Supplied entries: Begin

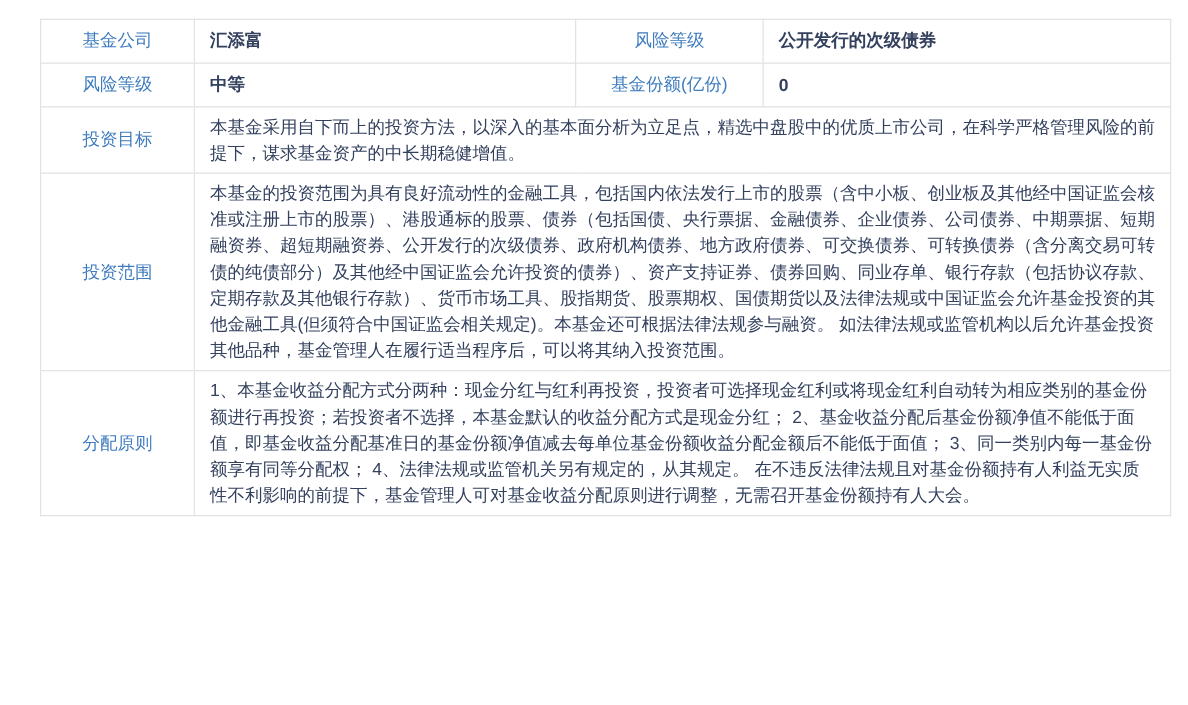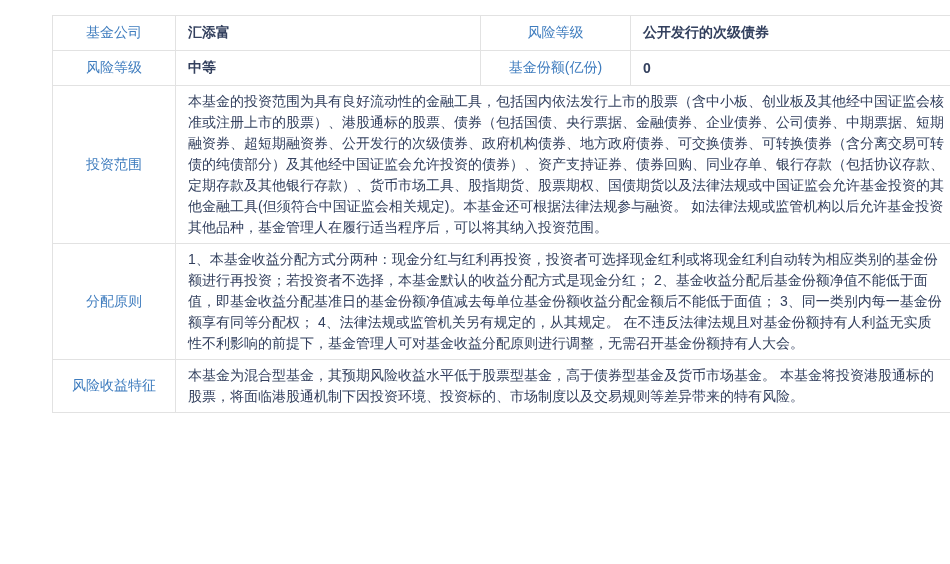--- a/index.html
+++ b/index.html
@@ -14,7 +14,6 @@
     background: #ffffff;
     overflow: hidden;
     box-sizing: border-box;
-    padding-left: 20px;
   }
   table.fund-table {
     border-collapse: collapse;

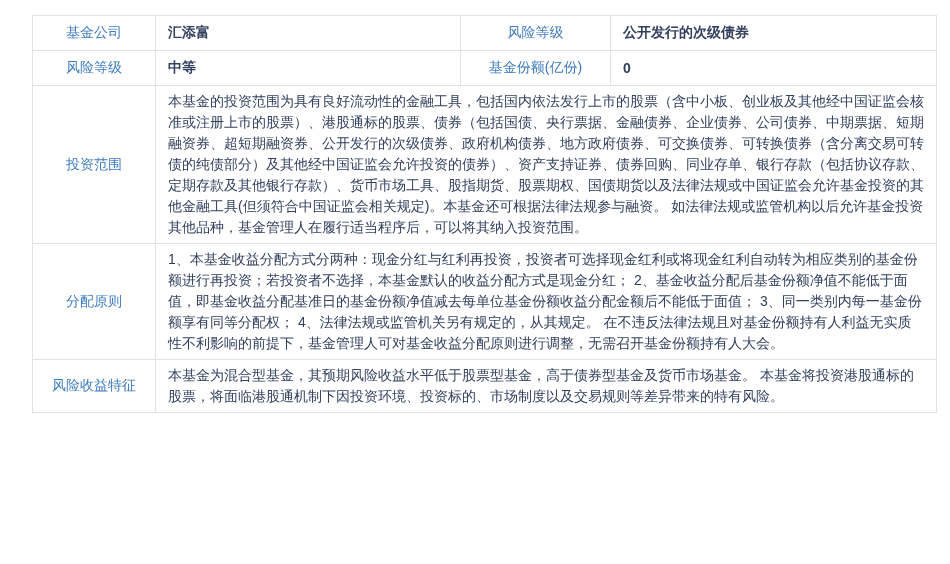--- a/index.html
+++ b/index.html
@@ -73,6 +73,10 @@
         <td class="val">0</td>
       </tr>
       <tr>
+        <td class="lbl">投资目标</td>
+        <td class="val-long" colspan="3">本基金采用自下而上的投资方法，以深入的基本面分析为立足点，精选中盘股中的优质上市公司，在科学严格管理风险的前提下，谋求基金资产的中长期稳健增值。</td>
+      </tr>
+      <tr>
         <td class="lbl">投资范围</td>
         <td class="val-long" colspan="3">本基金的投资范围为具有良好流动性的金融工具，包括国内依法发行上市的股票（含中小板、创业板及其他经中国证监会核准或注册上市的股票）、港股通标的股票、债券（包括国债、央行票据、金融债券、企业债券、公司债券、中期票据、短期融资券、超短期融资券、公开发行的次级债券、政府机构债券、地方政府债券、可交换债券、可转换债券（含分离交易可转债的纯债部分）及其他经中国证监会允许投资的债券）、资产支持证券、债券回购、同业存单、银行存款（包括协议存款、定期存款及其他银行存款）、货币市场工具、股指期货、股票期权、国债期货以及法律法规或中国证监会允许基金投资的其他金融工具(但须符合中国证监会相关规定)。本基金还可根据法律法规参与融资。 如法律法规或监管机构以后允许基金投资其他品种，基金管理人在履行适当程序后，可以将其纳入投资范围。</td>
       </tr>

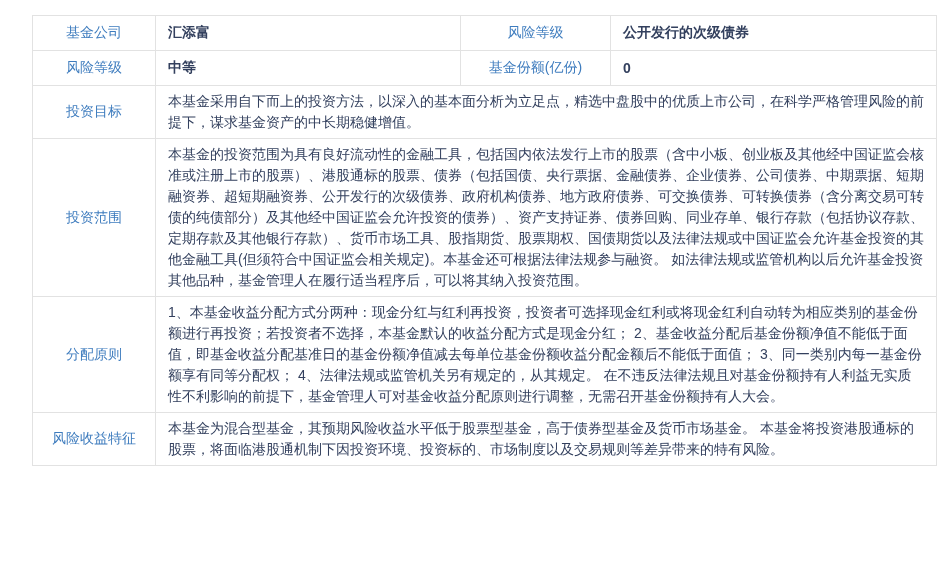--- a/index.html
+++ b/index.html
@@ -84,10 +84,6 @@
         <td class="lbl">分配原则</td>
         <td class="val-long" colspan="3">1、本基金收益分配方式分两种：现金分红与红利再投资，投资者可选择现金红利或将现金红利自动转为相应类别的基金份额进行再投资；若投资者不选择，本基金默认的收益分配方式是现金分红； 2、基金收益分配后基金份额净值不能低于面值，即基金收益分配基准日的基金份额净值减去每单位基金份额收益分配金额后不能低于面值； 3、同一类别内每一基金份额享有同等分配权； 4、法律法规或监管机关另有规定的，从其规定。 在不违反法律法规且对基金份额持有人利益无实质性不利影响的前提下，基金管理人可对基金收益分配原则进行调整，无需召开基金份额持有人大会。</td>
       </tr>
-      <tr>
-        <td class="lbl">风险收益特征</td>
-        <td class="val-long" colspan="3">本基金为混合型基金，其预期风险收益水平低于股票型基金，高于债券型基金及货币市场基金。 本基金将投资港股通标的股票，将面临港股通机制下因投资环境、投资标的、市场制度以及交易规则等差异带来的特有风险。</td>
-      </tr>
     </tbody>
   </table>
 </div>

Supplied entries: End

■ **Your task**: Gather all lines of the records that include the word "border".

■ **Response**:
     box-sizing: border-box;
     border-collapse: collapse;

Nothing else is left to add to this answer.